» Your task
In the data below, find each line carrying the string "display" and copy it out.

» Input data
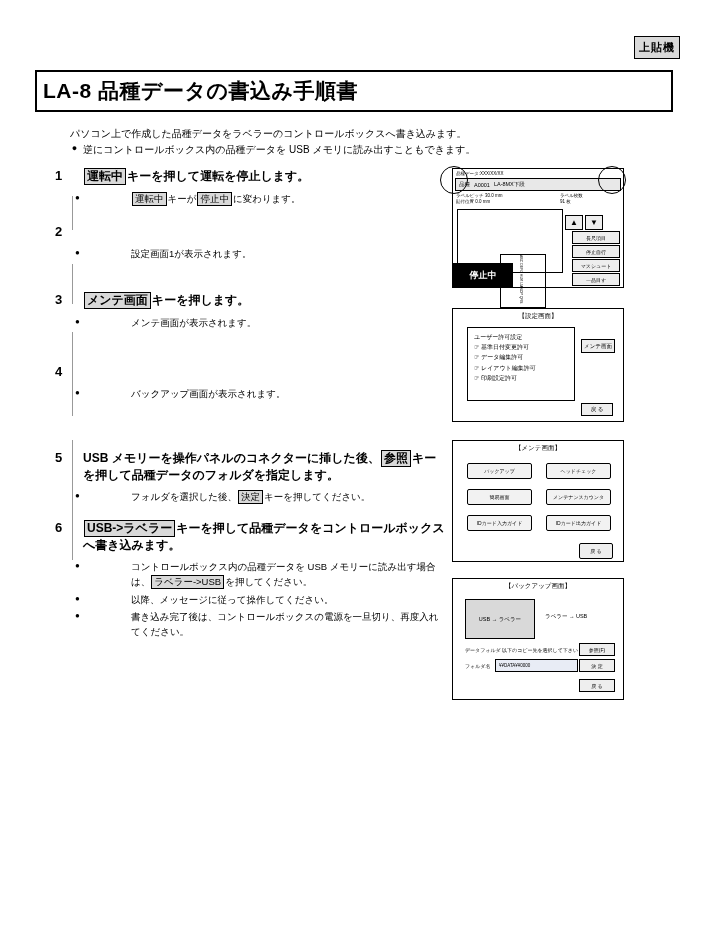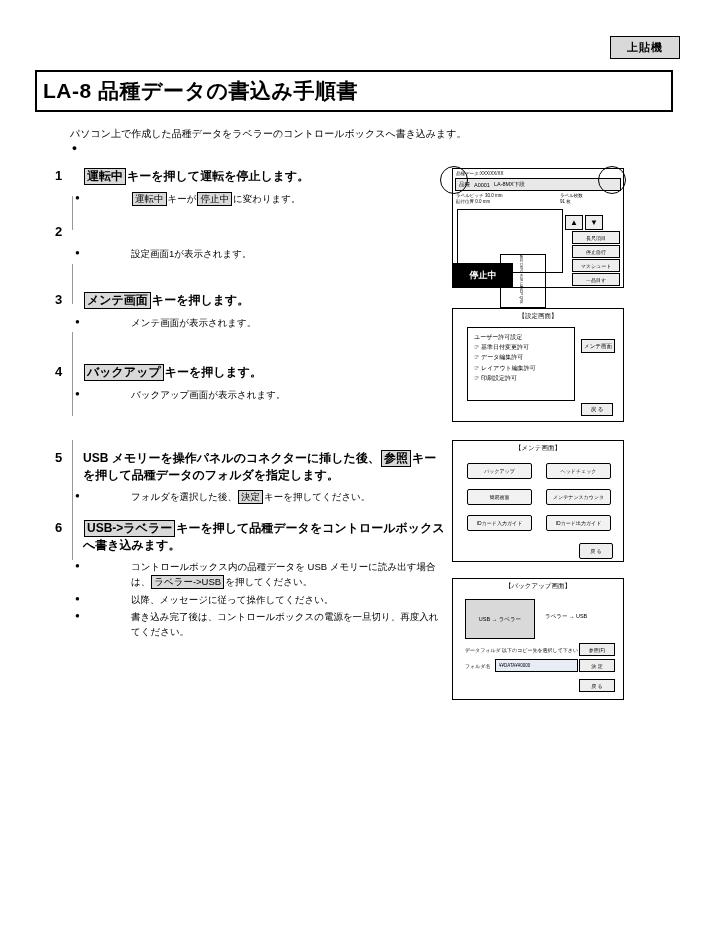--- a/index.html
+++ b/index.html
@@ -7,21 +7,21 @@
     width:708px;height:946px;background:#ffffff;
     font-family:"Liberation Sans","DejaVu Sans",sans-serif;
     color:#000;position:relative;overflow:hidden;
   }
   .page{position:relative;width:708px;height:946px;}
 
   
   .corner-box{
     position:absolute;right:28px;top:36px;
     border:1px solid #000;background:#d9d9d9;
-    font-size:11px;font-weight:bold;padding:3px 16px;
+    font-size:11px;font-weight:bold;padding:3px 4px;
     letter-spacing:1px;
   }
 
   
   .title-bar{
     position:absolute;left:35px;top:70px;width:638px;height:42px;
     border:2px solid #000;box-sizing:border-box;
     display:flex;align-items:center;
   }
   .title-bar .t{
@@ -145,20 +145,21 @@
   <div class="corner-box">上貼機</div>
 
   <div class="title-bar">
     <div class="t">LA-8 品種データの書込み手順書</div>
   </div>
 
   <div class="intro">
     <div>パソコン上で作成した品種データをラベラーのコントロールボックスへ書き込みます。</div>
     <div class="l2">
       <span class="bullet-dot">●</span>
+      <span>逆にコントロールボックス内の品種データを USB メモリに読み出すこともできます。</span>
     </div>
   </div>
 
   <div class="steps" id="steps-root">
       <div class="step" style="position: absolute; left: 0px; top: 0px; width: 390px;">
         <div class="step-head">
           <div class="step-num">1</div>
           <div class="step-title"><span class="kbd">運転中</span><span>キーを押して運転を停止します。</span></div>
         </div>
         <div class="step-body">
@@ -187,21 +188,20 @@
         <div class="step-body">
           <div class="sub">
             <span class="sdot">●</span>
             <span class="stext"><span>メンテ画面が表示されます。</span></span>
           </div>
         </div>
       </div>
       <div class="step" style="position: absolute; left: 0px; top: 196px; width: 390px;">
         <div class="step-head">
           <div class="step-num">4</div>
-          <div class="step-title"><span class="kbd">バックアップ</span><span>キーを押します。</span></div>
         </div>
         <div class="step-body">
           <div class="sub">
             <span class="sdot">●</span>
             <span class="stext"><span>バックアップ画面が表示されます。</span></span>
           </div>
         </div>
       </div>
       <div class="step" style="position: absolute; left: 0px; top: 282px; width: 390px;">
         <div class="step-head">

--

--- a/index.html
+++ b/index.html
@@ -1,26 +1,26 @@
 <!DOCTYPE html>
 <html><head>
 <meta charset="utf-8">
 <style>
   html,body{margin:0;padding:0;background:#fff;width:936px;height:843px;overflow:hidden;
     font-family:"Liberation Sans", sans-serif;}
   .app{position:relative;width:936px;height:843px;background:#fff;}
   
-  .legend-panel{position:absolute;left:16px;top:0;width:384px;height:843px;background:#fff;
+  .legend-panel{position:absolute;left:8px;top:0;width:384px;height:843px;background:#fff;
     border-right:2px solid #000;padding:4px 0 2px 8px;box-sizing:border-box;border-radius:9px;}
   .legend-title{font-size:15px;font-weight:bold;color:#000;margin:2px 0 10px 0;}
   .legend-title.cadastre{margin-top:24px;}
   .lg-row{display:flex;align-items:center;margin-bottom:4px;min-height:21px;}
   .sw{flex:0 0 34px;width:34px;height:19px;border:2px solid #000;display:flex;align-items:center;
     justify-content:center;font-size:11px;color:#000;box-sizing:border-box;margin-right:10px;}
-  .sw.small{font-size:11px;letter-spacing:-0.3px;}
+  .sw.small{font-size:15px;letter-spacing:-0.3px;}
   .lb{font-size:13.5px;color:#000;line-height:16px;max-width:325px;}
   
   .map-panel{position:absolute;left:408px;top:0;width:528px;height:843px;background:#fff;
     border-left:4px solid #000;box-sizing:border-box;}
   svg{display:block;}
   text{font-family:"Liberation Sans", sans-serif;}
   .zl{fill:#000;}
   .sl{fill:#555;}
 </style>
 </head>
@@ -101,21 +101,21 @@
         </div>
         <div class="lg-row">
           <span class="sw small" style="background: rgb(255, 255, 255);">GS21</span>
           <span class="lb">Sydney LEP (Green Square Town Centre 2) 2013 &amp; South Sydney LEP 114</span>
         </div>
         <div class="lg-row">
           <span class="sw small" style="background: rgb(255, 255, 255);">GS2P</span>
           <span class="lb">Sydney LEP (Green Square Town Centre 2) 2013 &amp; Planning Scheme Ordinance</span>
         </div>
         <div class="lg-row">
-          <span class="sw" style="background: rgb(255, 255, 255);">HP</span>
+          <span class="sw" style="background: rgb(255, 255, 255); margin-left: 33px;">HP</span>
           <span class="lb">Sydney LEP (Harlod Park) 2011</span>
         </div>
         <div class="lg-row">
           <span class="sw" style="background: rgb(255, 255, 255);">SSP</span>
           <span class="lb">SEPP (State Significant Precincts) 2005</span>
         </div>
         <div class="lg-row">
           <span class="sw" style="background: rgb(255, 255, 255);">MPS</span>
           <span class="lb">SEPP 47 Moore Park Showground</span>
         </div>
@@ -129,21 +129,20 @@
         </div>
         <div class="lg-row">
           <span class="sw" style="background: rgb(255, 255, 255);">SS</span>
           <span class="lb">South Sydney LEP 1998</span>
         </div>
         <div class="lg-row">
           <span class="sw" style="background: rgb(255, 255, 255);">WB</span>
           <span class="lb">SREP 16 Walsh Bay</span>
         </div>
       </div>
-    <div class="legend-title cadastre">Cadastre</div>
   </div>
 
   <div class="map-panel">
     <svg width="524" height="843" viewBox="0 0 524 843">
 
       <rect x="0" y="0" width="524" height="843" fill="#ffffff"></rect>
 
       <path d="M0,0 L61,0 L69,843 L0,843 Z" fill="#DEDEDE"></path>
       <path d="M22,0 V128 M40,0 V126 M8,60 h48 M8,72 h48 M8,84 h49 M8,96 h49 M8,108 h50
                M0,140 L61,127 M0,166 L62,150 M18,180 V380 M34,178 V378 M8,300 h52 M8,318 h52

» Output for this task
     display:flex;align-items:center;
   .lg-row{display:flex;align-items:center;margin-bottom:4px;min-height:21px;}
   .sw{flex:0 0 34px;width:34px;height:19px;border:2px solid #000;display:flex;align-items:center;
   svg{display:block;}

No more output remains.